Exercise description:
Extract all lines that hold "your" from the records below.

Data excerpts:
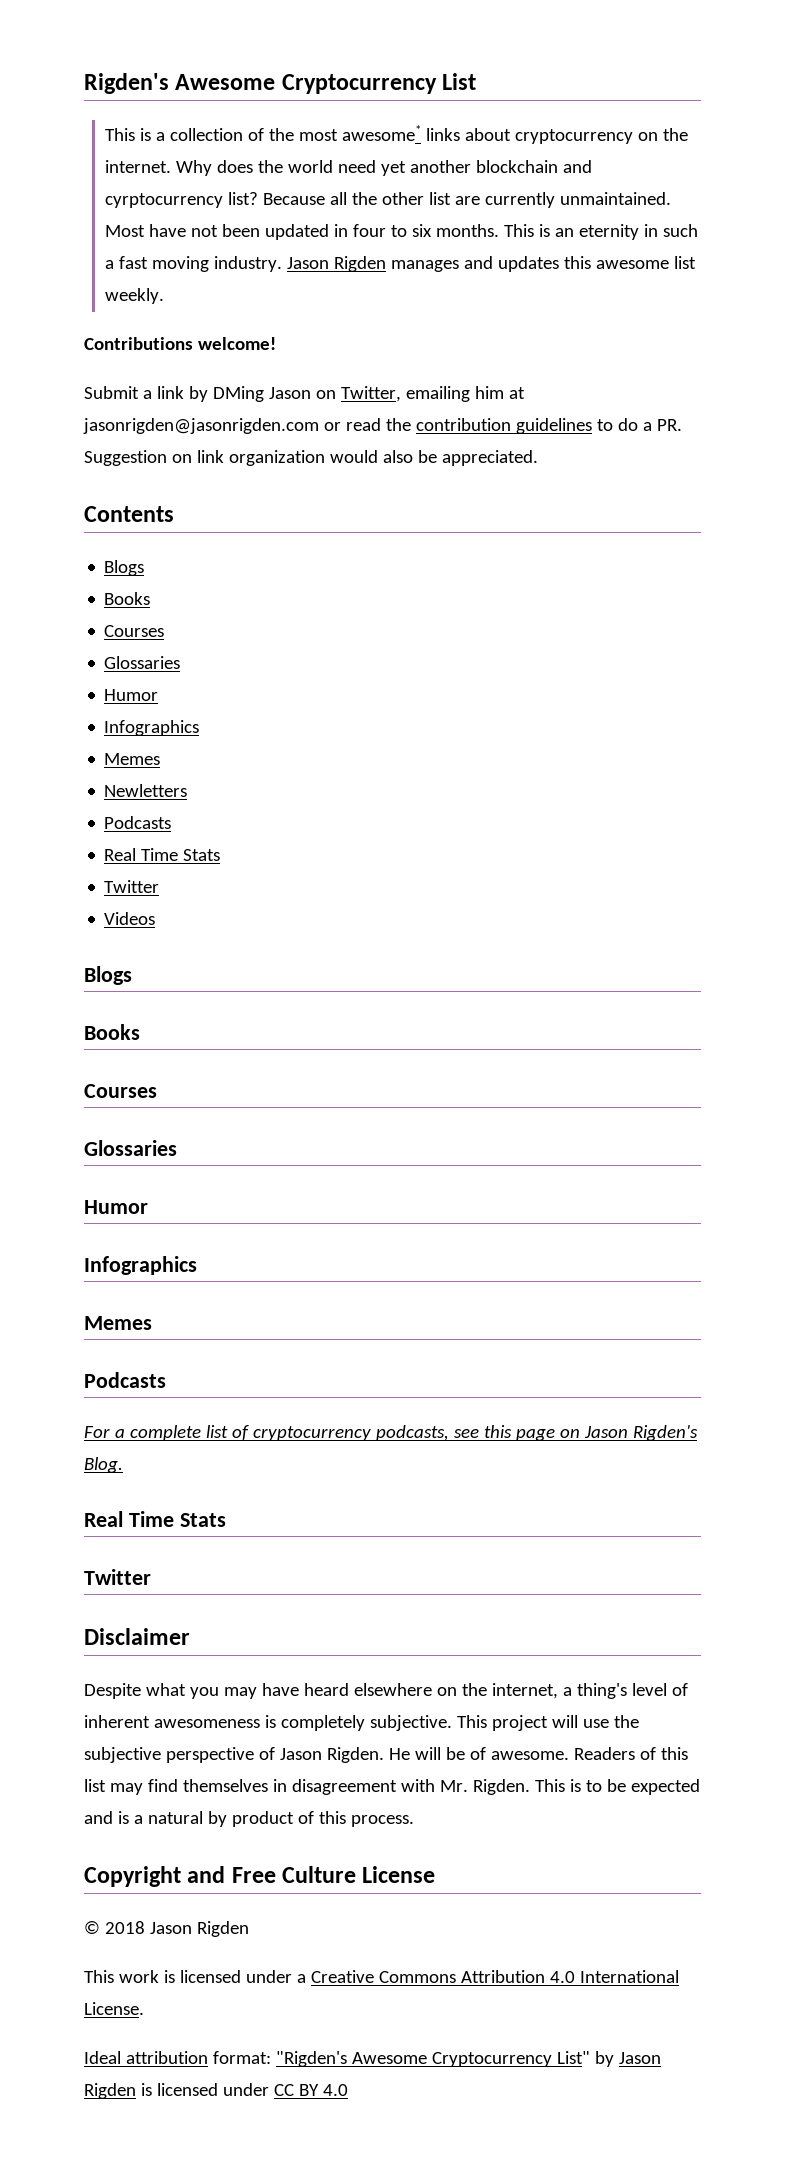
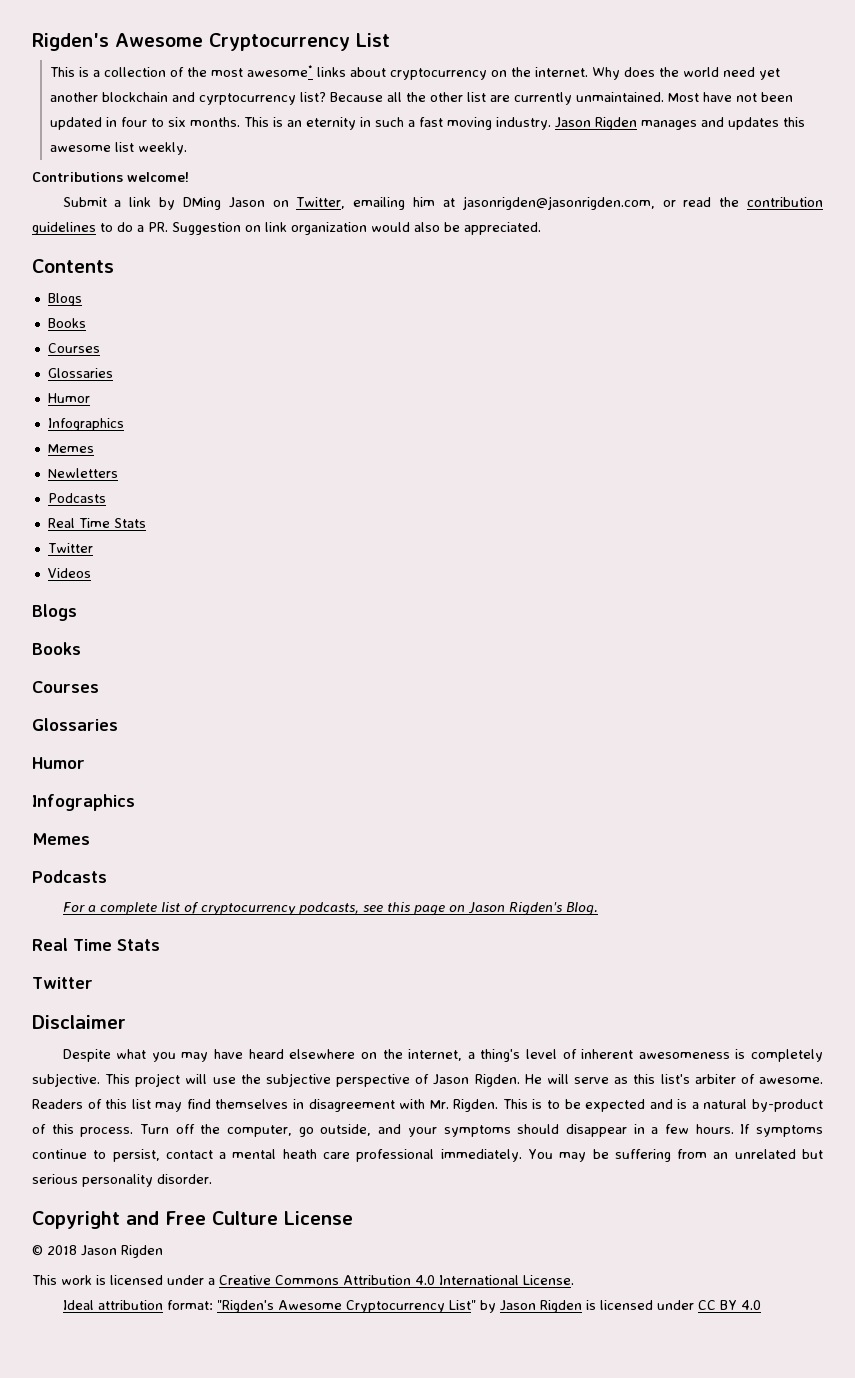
[83,418,319,434] jasonrigden@jasonrigden.com -> [462,196,655,210] jasonrigden@jasonrigden.com,
[445,1747,465,1760] be -> [574,1074,736,1084] serve as this list's arbiter
[207,1811,294,1827] by product -> [751,1099,823,1112] by-product
(414, 1821) none -> [140,1124,824,1137] [32,1149,823,1162] [32,1174,212,1187] Turn off the computer, go outside, and your symptoms should disappear in a few hours. If symptoms continue to persist, contact a mental heath care professional immediately. You may be suffering from an unrelated but serious personality disorder.

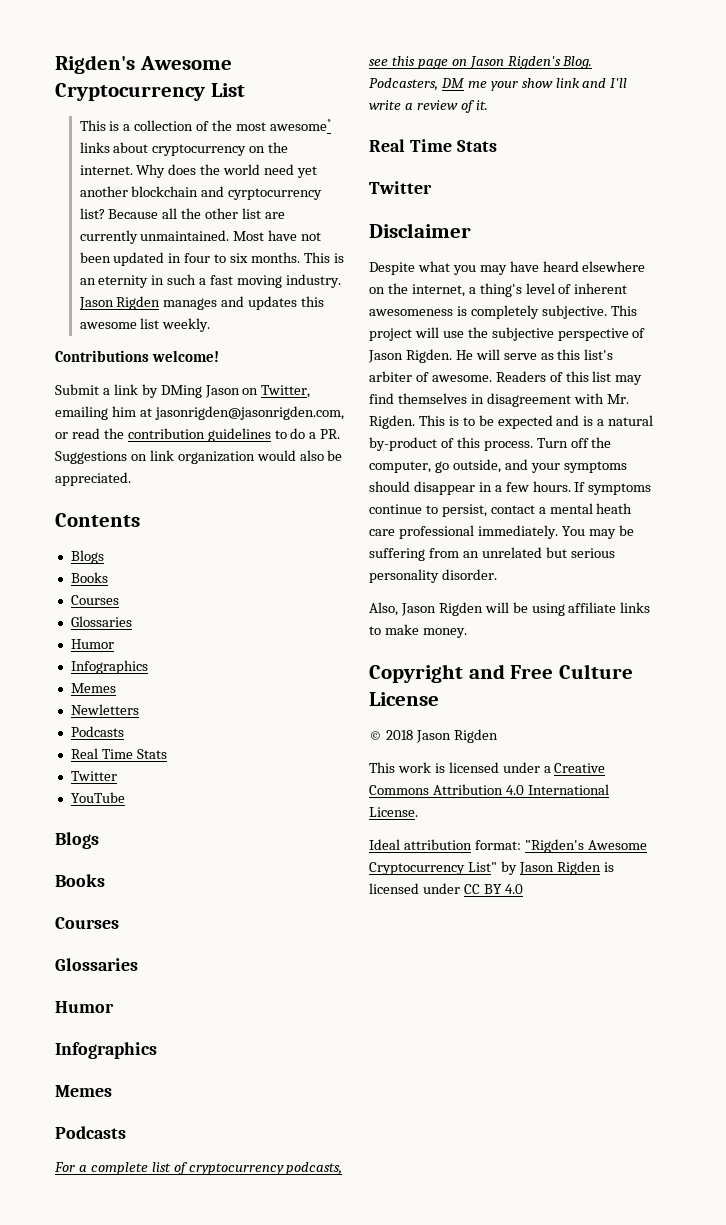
[172,222,241,235] Suggestion -> [55,451,127,464] Suggestions
[47,568,91,578] Videos -> [70,792,125,803] YouTube
(598, 909) none -> [369,78,628,91] [369,100,488,113] Podcasters, DM me your show link and I'll write a review of it.
(212, 1179) none -> [369,602,651,616] [369,624,467,638] // Also, Jason Rigden will be using affiliate links to make money.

Exercise answer:
(414, 1821) none -> [140,1124,824,1137] [32,1149,823,1162] [32,1174,212,1187] Turn off the computer, go outside, and your symptoms should disappear in a few hours. If symptoms continue to persist, contact a mental heath care professional immediately. You may be suffering from an unrelated but serious personality disorder.
(598, 909) none -> [369,78,628,91] [369,100,488,113] Podcasters, DM me your show link and I'll write a review of it.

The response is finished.